Add conditional indexing for a Salesforce source

The Salesforce source lets you index items only when they meet specific conditions, which can reduce the size of your index (see Introducing conditional indexing).

Change the request rate of a REST API or GraphQL API source

REST API and GraphQL API sources make requests to an API to index the desired content. By default, these requests are made immediately one after the other. If Coveo’s requests reach the throttling limit of your API, you can increase the delay between each request.

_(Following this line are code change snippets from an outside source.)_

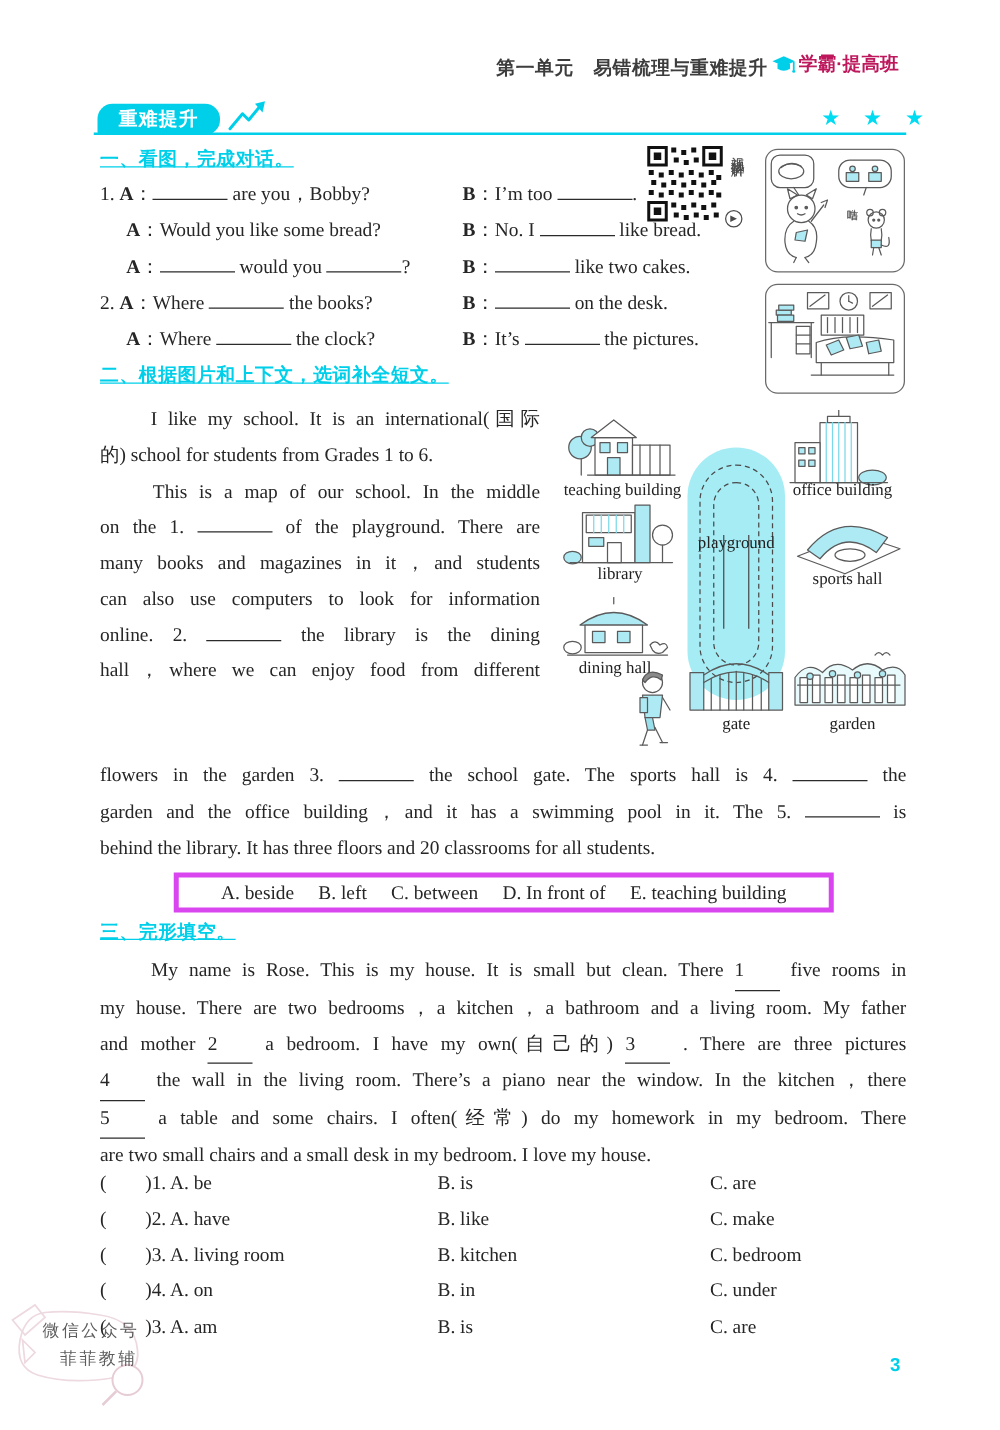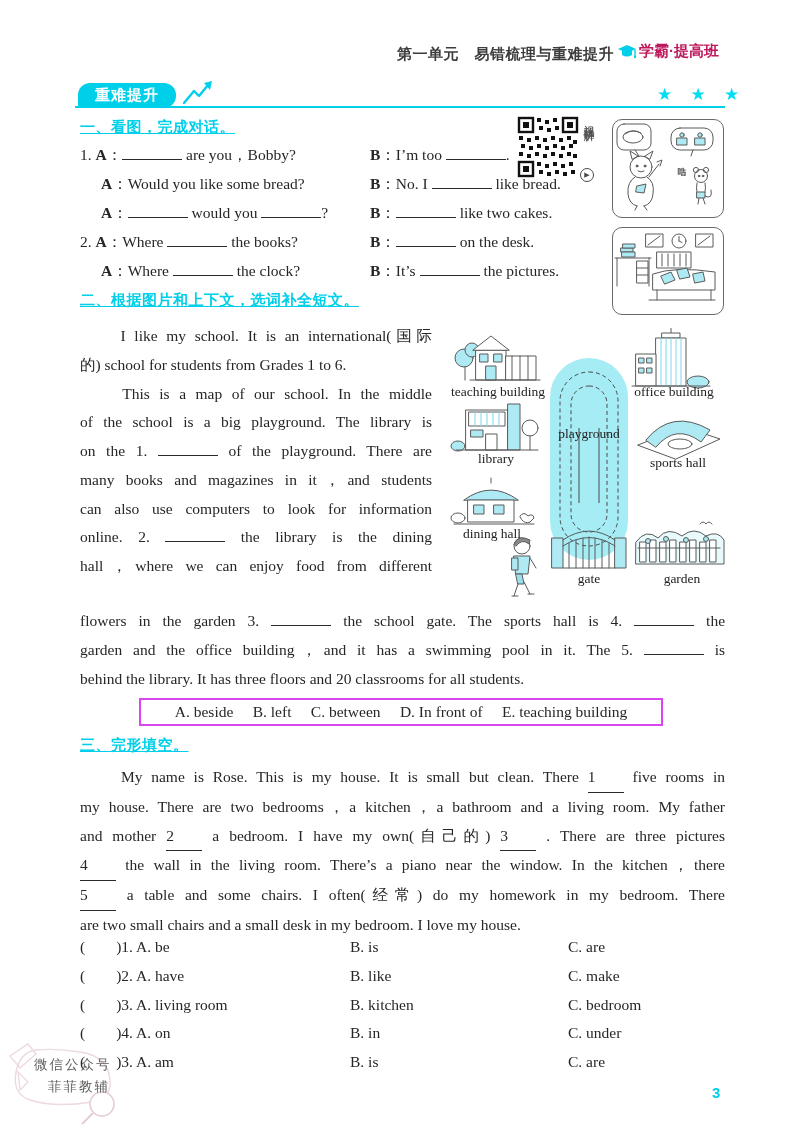--- a/index.html
+++ b/index.html
@@ -38,21 +38,21 @@
   .illus1{left:612px;top:119px;width:110px;height:97px;}
   .illus2{left:612px;top:227px;width:110px;height:86px;}
   .sound{position:absolute;left:62px;top:40px;writing-mode:vertical-rl;text-orientation:upright;
          font-size:9px;color:#555;font-family:"Liberation Sans",sans-serif;}
   
   .npass{left:80px;top:322px;width:352px;font-size:15.5px;line-height:28.75px;}
   .wpass{left:80px;top:607px;width:645px;font-size:15.5px;line-height:28.75px;}
   .cloze{left:80px;top:763px;width:645px;font-size:15.5px;line-height:28.75px;}
   .just{text-align:justify;text-align-last:justify;}
   
-  .wbank{left:139px;top:698px;width:520px;height:24px;border:2px solid #d946ef;
+  .wbank{left:139px;top:698px;width:520px;height:24px;border:4px solid #d946ef;
          font-size:15.5px;display:flex;align-items:center;justify-content:center;}
   
   .mc{left:80px;top:933px;width:645px;font-size:15.5px;line-height:28.75px;}
   .mcrow{display:flex;}
   .c1{width:270px;}
   .c2{width:198px;}
   .c3{flex:1;margin-left:20px;}
   
   .map{left:450px;top:328px;width:278px;height:278px;}
   .maplabel{font-size:13.5px;fill:#222;font-family:"Liberation Serif","DejaVu Serif",serif;}
@@ -251,21 +251,20 @@
       </g>
     </svg>
   </div>
 
   <div class="abs h1 s2h sans">二、根据图片和上下文，选词补全短文。</div>
 
   <div class="abs npass">
     <div class="just">　　I like my school. It is an international(国际</div>
     <div>的) school for students from Grades 1 to 6.</div>
     <div class="just">　　This is a map of our school. In the middle</div>
-    <div class="just">of the school is a big playground. The library is</div>
     <div class="just">on the 1. <span class="blank"></span> of the playground. There are</div>
     <div class="just">many books and magazines in it，and students</div>
     <div class="just">can also use computers to look for information</div>
     <div class="just">online. 2. <span class="blank"></span> the library is the dining</div>
     <div class="just">hall，where we can enjoy food from different</div>
   </div>
 
   <svg class="abs map" width="278" height="278" viewBox="0 0 278 278">
 
     <g>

To do so, in the source JSON configuration, in the parameters object, add the following configuration. Then, replace <NUMBER_OF_MILLISECONDS> with the number of milliseconds Coveo should wait between each request. The default value is 0, that is, there is no delay between requests.

"RequestsIntervalInMs": {
  "value": "<NUMBER_OF_MILLISECONDS>"
  }

Enable Coveo Personalization-as-you-go for a source

When using a Salesforce, REST API, Database, or GraphQL API source to index commerce-specific content, such as products, variants, and availabilities, you have to undergo a catalog configuration process to benefit from all commerce-related capabilities.

Note that additional configuration is required. Contact your Customer Success Manager to discuss your options. Coveo Machine Learning tools include Coveo Personalization-as-you-go (PAYG) capabilities for commerce use cases. This suite of advanced features learns from a user’s intent and reacts within a few clicks. PAYG models require the building of a product vector space to represent the products contained in your source. For Salesforce, REST API, Database, or GraphQL API sources, Coveo PAYG needs to be enabled in order to produce the product vector space.

Warning

You must enable PAYG in your source before starting to index content in it.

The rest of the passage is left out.